* TASK GOAL:
Return nothing but the lines from the line containing "68px; top: 98px;" through the last line of the records, reproduced exactly.

━━━━━ EXERCISE MATERIAL ━━━━━

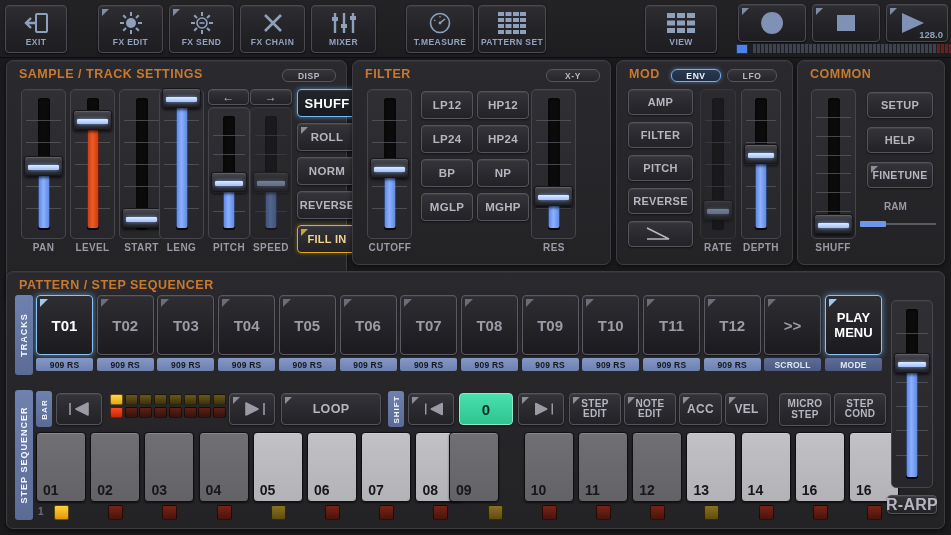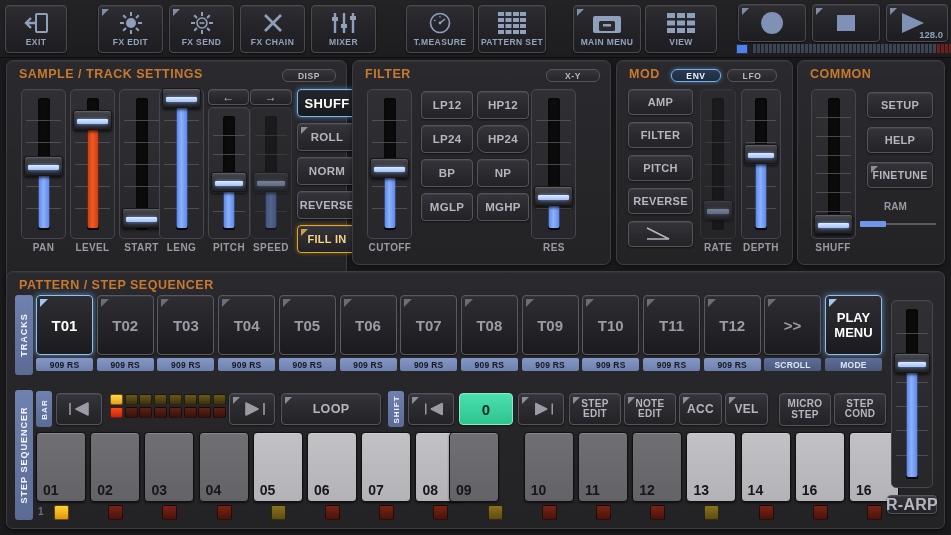--- a/index.html
+++ b/index.html
@@ -303,17 +303,6 @@
     <div class="lbl">PATTERN SET</div>
   </div>
 
-  <div class="tb-btn" style="left:573px;width:68px">
-    <div class="corner-tri"></div>
-    <div class="tb-ico">
-      <svg width="28" height="22" viewBox="0 0 28 22">
-          <path d="M2 4 h24 a2 2 0 0 1 2 2 v13 a2 2 0 0 1 -2 2 h-24 a2 2 0 0 1 -2 -2 v-13 a2 2 0 0 1 2 -2z" fill="#8fa0bd"></path>
-          <rect x="6" y="9" width="16" height="10" rx="1.5" fill="#2a2a2e"></rect>
-          <rect x="10" y="12" width="8" height="2.5" fill="#8fa0bd"></rect>
-        </svg>
-    </div>
-    <div class="lbl">MAIN MENU</div>
-  </div>
 
   <div class="tb-btn" style="left:645px;width:72px">
     <div class="tb-ico">

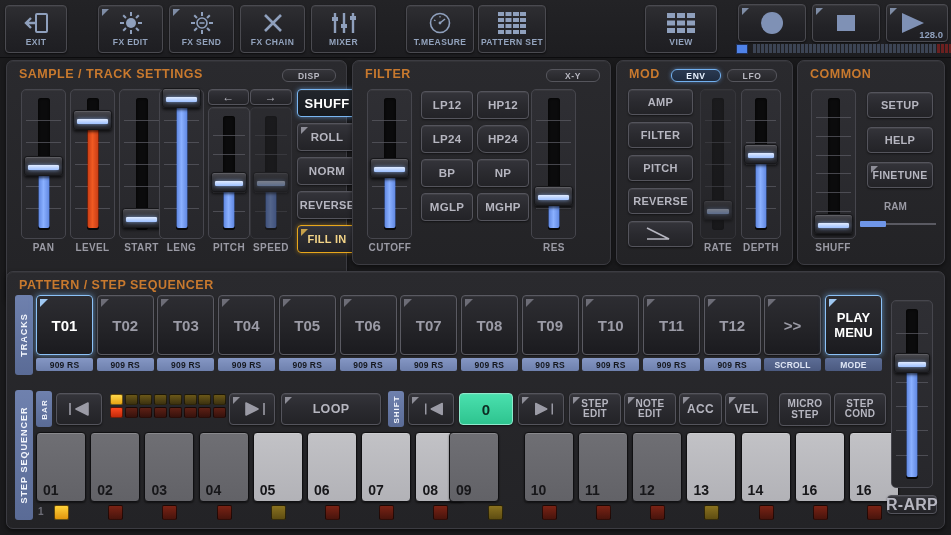--- a/index.html
+++ b/index.html
@@ -542,7 +542,7 @@
       <div class="btn" style="left: 68px; top: 30px; width: 52px; height: 28px; font-size: 11.5px;">LP12</div>
       <div class="btn" style="left: 124px; top: 30px; width: 52px; height: 28px; font-size: 11.5px;">HP12</div>
       <div class="btn" style="left: 68px; top: 64px; width: 52px; height: 28px; font-size: 11.5px;">LP24</div>
-      <div class="btn" style="left: 124px; top: 64px; width: 52px; height: 28px; font-size: 11.5px; border-radius: 9px;">HP24</div>
+      <div class="btn" style="left: 124px; top: 64px; width: 52px; height: 28px; font-size: 11.5px;">HP24</div>
       <div class="btn" style="left: 68px; top: 98px; width: 52px; height: 28px; font-size: 11.5px;">BP</div>
       <div class="btn" style="left: 124px; top: 98px; width: 52px; height: 28px; font-size: 11.5px;">NP</div>
       <div class="btn" style="left: 68px; top: 132px; width: 52px; height: 28px; font-size: 11.5px;">MGLP</div>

━━━━━

* REPLY:
       <div class="btn" style="left: 68px; top: 98px; width: 52px; height: 28px; font-size: 11.5px;">BP</div>
       <div class="btn" style="left: 124px; top: 98px; width: 52px; height: 28px; font-size: 11.5px;">NP</div>
       <div class="btn" style="left: 68px; top: 132px; width: 52px; height: 28px; font-size: 11.5px;">MGLP</div>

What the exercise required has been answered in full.